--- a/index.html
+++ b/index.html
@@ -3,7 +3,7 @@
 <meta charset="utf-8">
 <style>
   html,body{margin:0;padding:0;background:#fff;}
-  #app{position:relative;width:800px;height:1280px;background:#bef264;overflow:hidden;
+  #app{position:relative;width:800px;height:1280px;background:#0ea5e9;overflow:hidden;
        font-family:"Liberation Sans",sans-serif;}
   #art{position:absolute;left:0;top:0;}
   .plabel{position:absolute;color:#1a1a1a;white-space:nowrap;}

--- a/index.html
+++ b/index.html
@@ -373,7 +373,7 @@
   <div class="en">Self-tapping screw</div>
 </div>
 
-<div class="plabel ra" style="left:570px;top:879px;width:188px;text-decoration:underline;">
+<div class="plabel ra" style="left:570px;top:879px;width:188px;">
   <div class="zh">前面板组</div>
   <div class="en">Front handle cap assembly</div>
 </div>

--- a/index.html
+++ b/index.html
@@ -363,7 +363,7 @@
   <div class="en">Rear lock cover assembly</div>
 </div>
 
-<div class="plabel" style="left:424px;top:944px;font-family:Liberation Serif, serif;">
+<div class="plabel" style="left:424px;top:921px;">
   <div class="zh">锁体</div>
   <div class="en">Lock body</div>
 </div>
============================================================
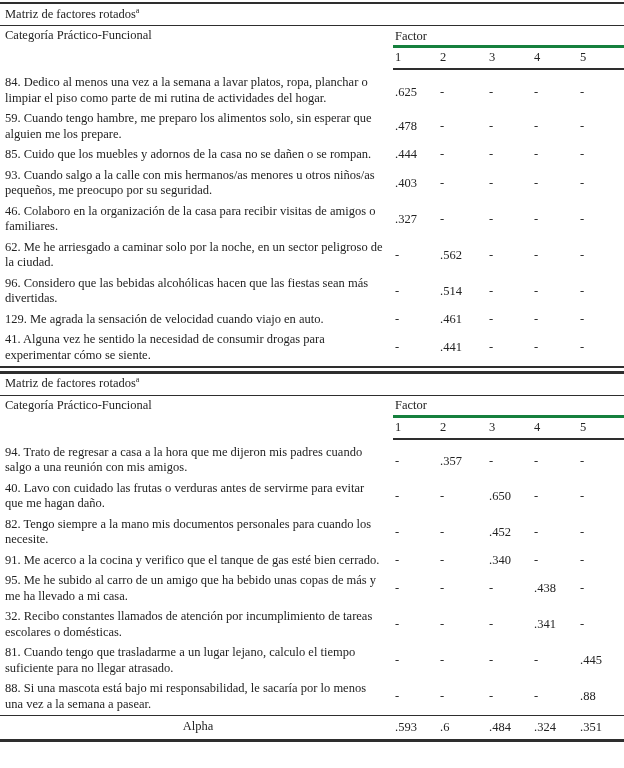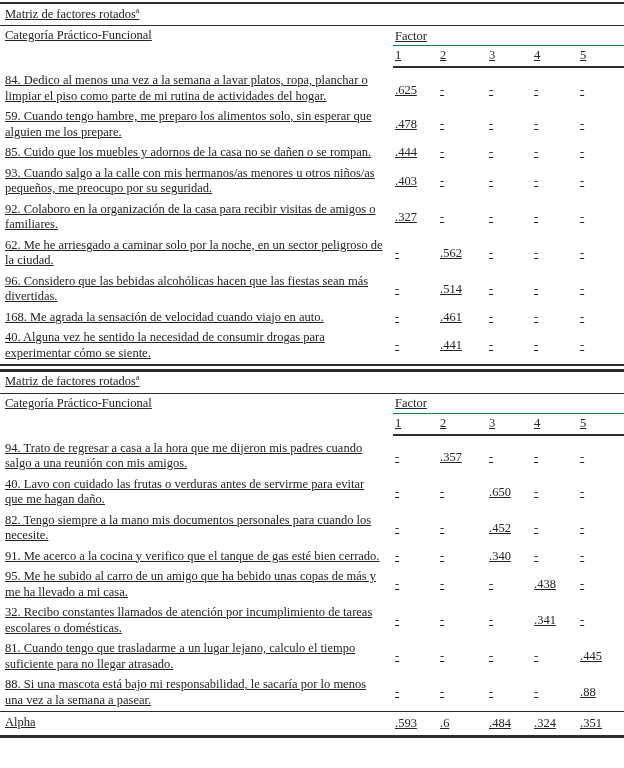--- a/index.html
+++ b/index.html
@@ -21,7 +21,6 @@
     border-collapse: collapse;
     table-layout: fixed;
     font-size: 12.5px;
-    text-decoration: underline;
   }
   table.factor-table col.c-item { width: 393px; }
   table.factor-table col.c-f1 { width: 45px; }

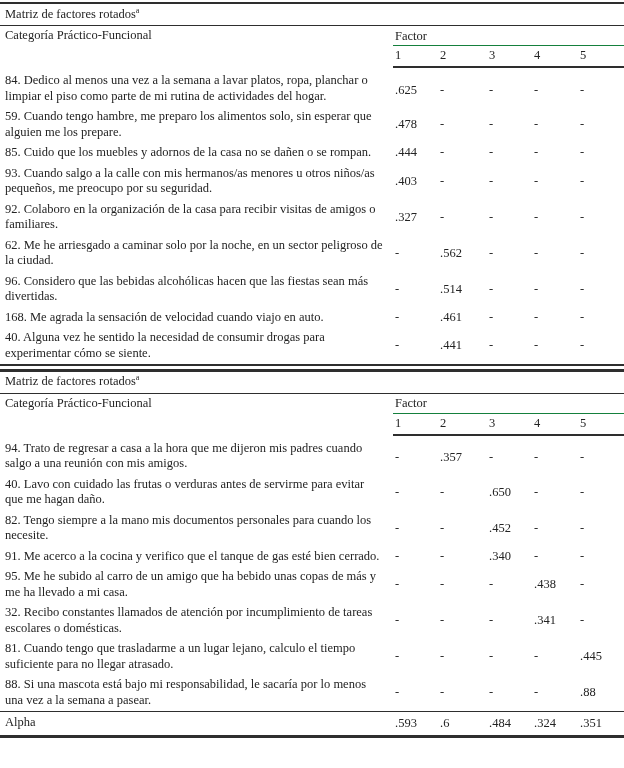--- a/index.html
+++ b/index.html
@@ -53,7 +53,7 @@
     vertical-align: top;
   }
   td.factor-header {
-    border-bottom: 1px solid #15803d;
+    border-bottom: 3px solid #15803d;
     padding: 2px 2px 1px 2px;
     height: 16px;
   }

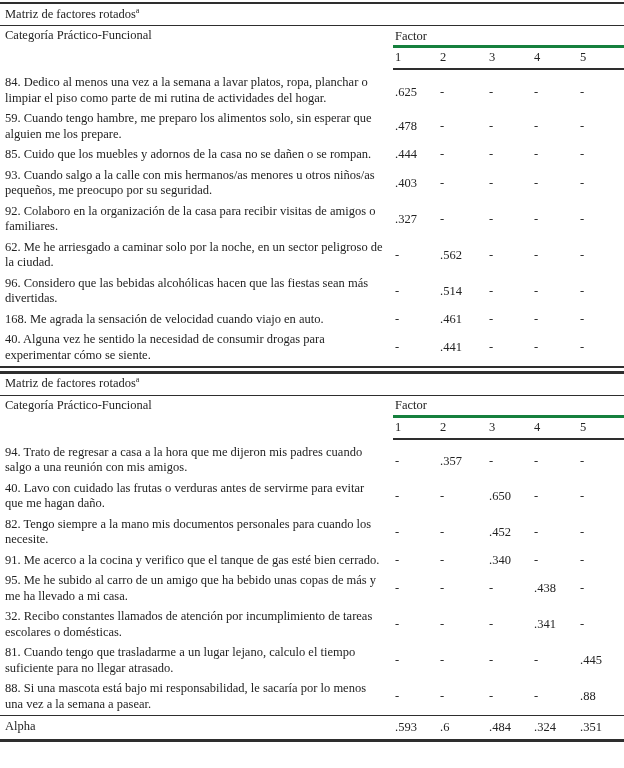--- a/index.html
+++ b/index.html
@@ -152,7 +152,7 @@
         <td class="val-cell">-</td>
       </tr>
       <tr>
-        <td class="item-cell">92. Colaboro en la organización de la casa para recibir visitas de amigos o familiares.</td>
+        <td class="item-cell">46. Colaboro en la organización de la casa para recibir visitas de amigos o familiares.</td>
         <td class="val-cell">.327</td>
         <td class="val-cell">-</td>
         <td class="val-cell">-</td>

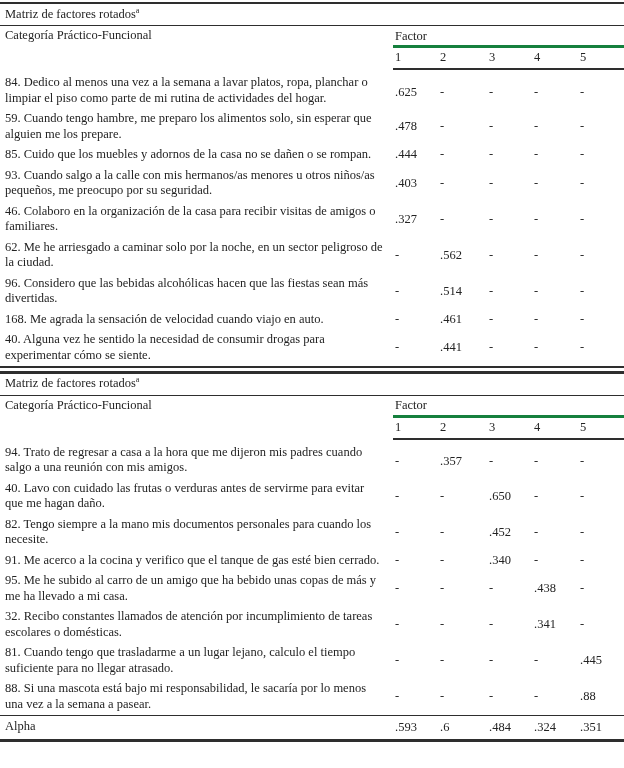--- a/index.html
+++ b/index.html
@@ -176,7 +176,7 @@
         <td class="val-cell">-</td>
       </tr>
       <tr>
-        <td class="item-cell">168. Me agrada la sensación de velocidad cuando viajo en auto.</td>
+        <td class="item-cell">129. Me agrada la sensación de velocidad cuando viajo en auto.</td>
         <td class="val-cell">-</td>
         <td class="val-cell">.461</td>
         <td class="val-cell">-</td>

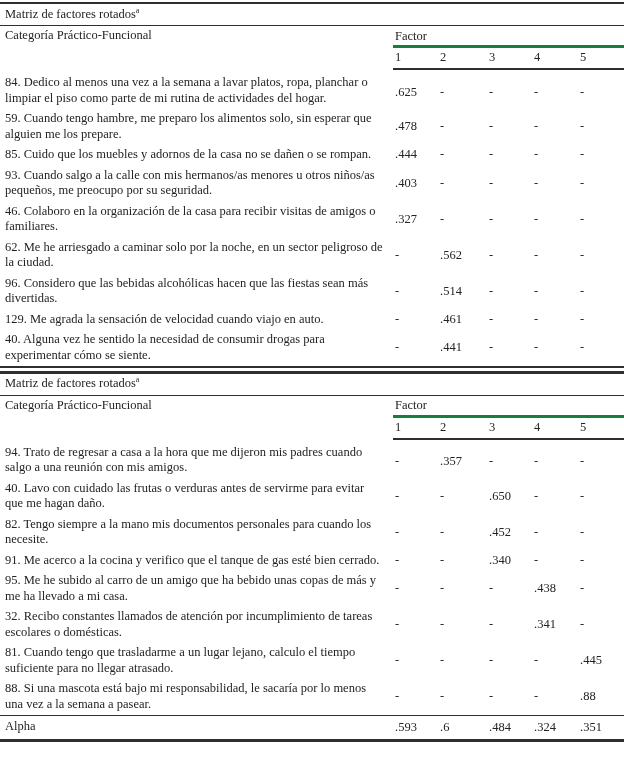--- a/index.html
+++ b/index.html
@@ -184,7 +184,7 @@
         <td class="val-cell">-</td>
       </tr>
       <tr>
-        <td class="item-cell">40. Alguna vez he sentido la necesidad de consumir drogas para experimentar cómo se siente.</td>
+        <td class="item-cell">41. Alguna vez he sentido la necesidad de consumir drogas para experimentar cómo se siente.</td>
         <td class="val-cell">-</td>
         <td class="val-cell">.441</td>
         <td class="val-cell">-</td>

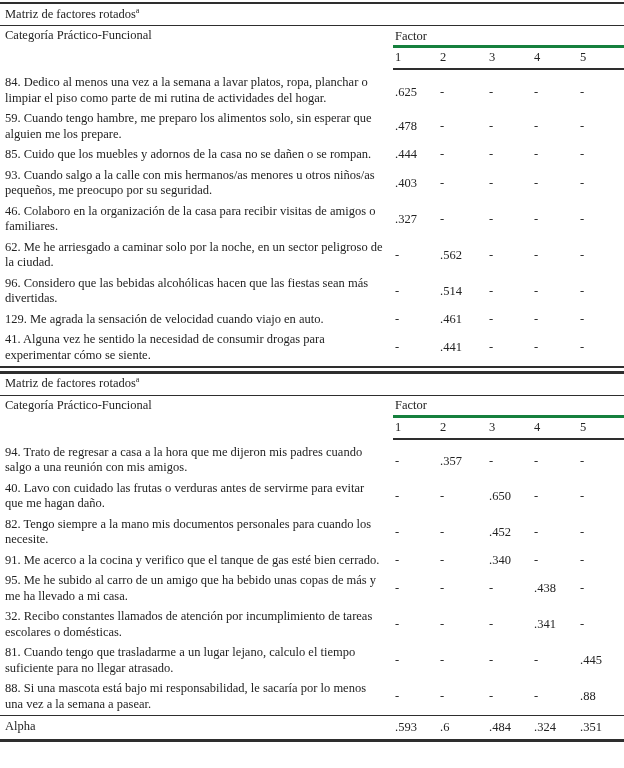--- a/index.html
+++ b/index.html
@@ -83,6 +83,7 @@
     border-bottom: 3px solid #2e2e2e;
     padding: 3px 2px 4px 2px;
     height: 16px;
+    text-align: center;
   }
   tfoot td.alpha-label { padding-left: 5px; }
============================================================
§ Task objective
Find the lines in the data that include "serif", then copy each of them.

§ Your solution
        font-family:"Liberation Sans",sans-serif;}
-<div class="plabel" style="left:424px;top:944px;font-family:Liberation Serif, serif;">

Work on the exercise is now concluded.